EXERCISE AIM: For the data below, retype word for word the lines from the one containing "-> <div> <span></span>" through the one containing "text: 40.00 ->"; drop the pictures.

DATA FOR ANALYSIS:
• • •

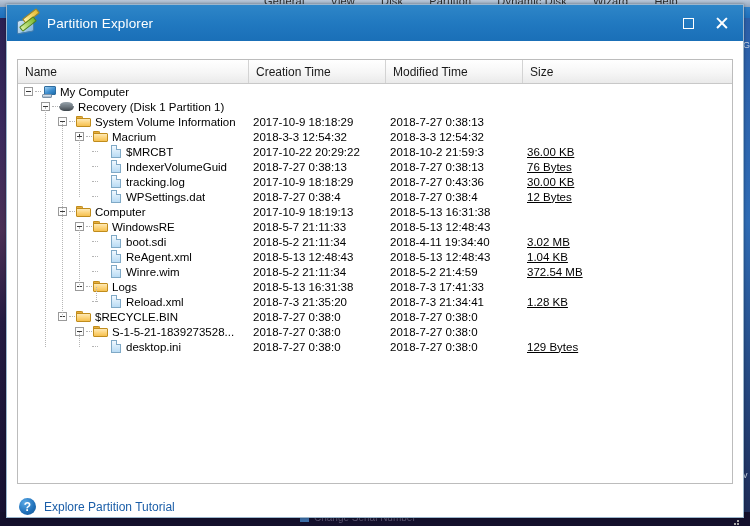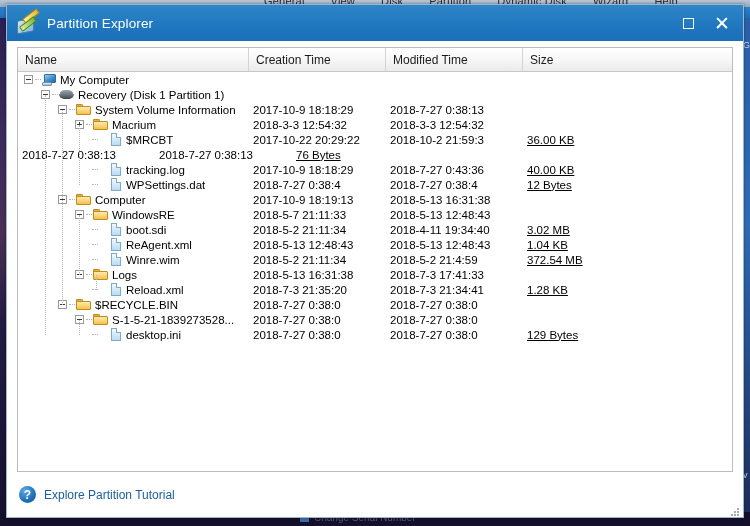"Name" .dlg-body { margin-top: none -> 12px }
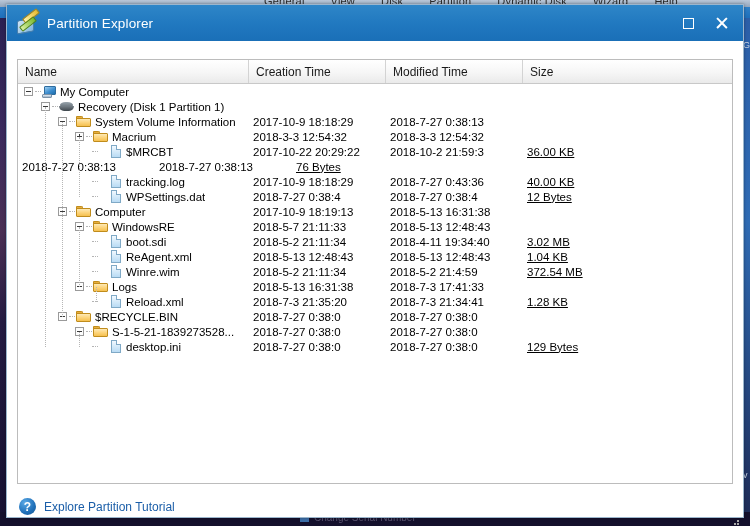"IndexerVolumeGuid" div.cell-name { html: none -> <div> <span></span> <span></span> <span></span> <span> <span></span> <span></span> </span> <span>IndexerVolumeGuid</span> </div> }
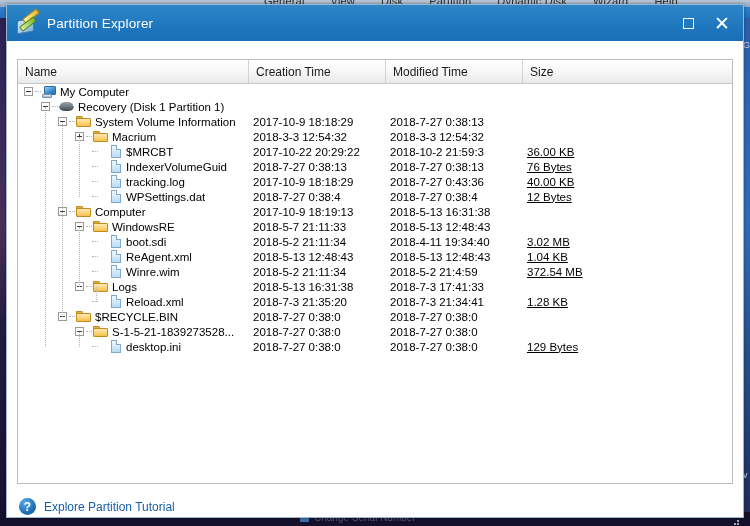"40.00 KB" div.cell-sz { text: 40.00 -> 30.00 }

• • •

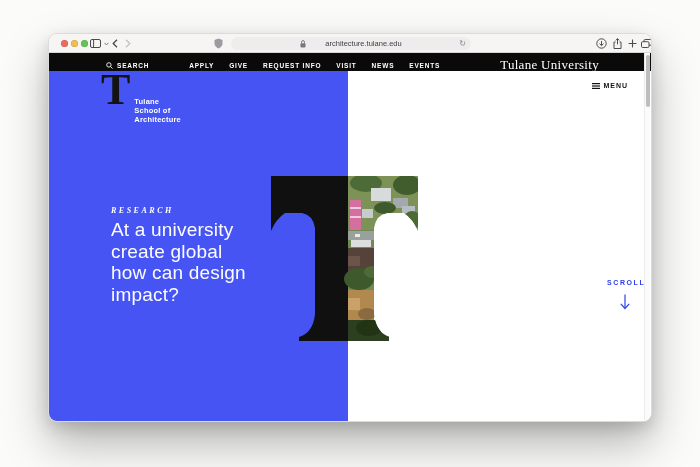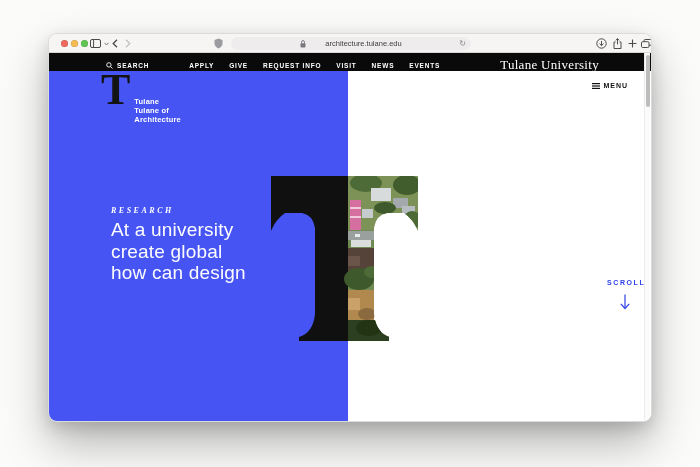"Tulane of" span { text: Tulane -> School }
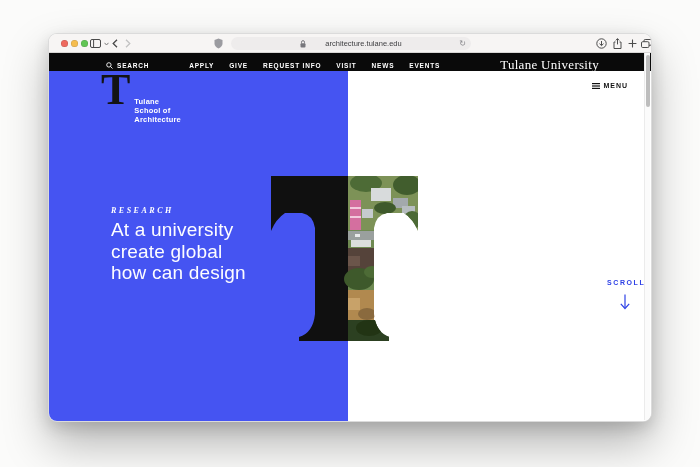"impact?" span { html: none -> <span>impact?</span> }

• • •

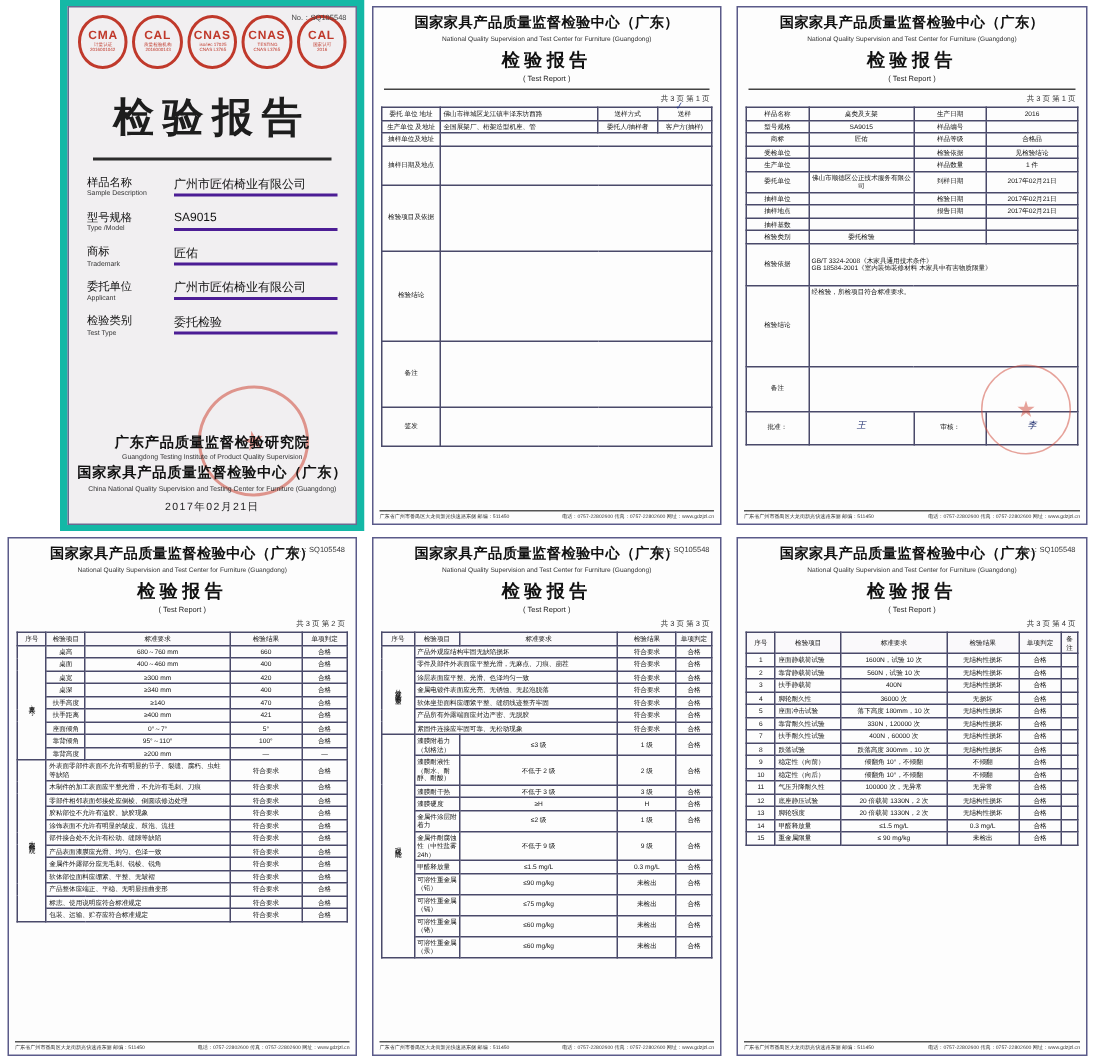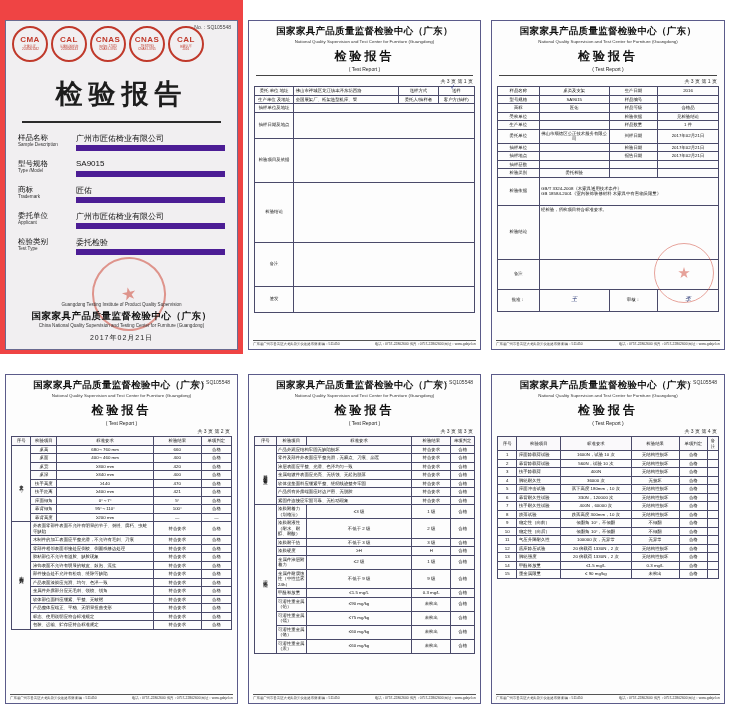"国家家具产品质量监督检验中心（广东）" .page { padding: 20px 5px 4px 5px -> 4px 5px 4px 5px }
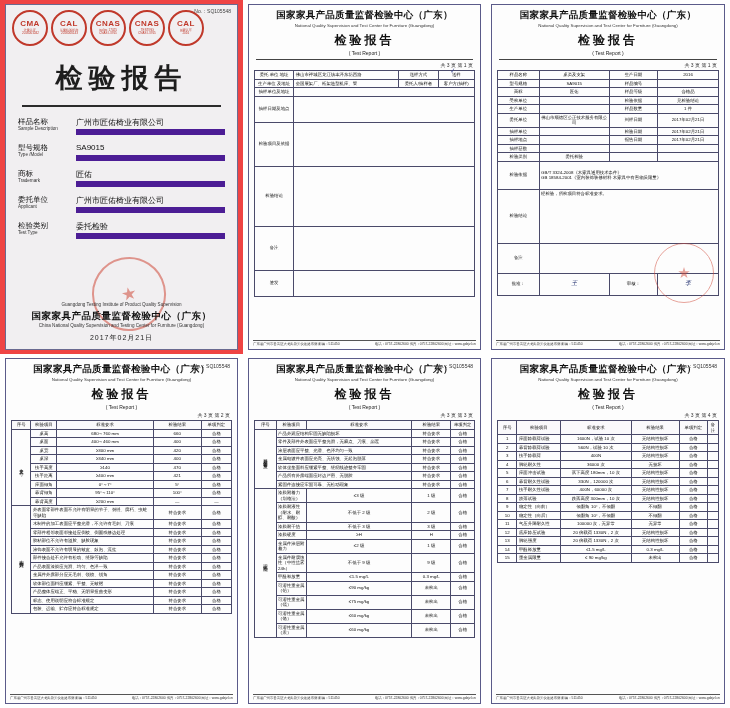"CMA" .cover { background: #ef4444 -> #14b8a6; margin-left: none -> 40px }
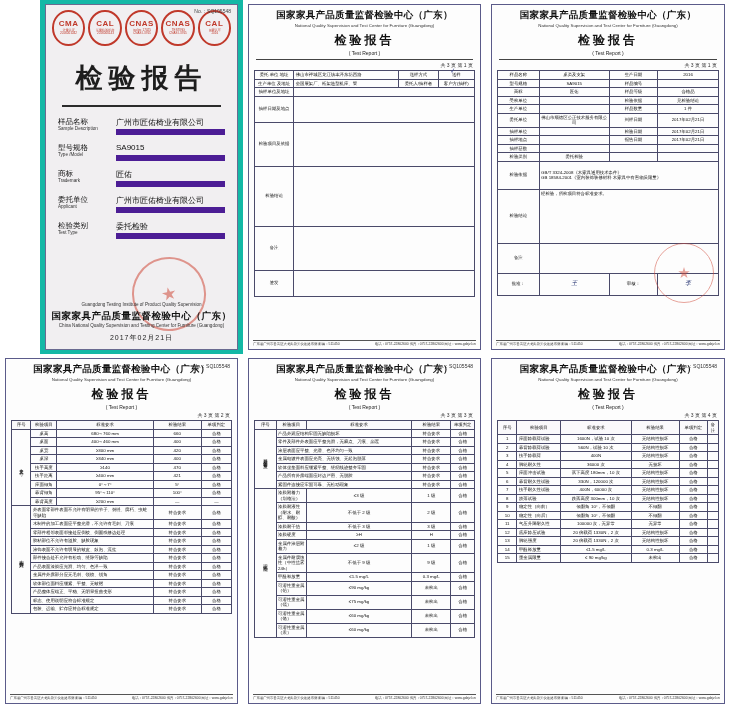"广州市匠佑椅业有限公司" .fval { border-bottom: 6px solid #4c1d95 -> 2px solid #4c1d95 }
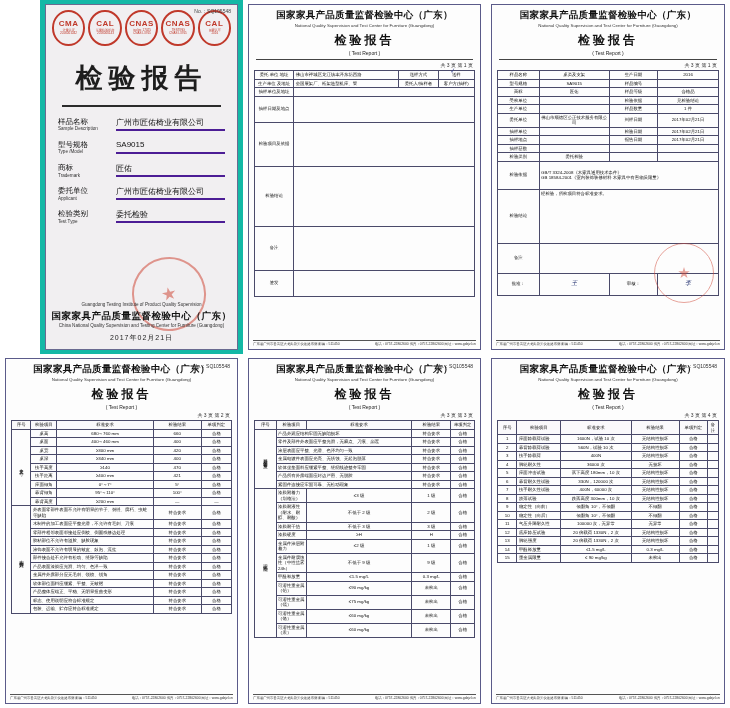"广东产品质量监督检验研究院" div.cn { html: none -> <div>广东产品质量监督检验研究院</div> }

• • •

TASK RESULT:
"IndexerVolumeGuid" div.cell-name { html: none -> <div> <span></span> <span></span> <span></span> <span> <span></span> <span></span> </span> <span>IndexerVolumeGuid</span> </div> }
"40.00 KB" div.cell-sz { text: 40.00 -> 30.00 }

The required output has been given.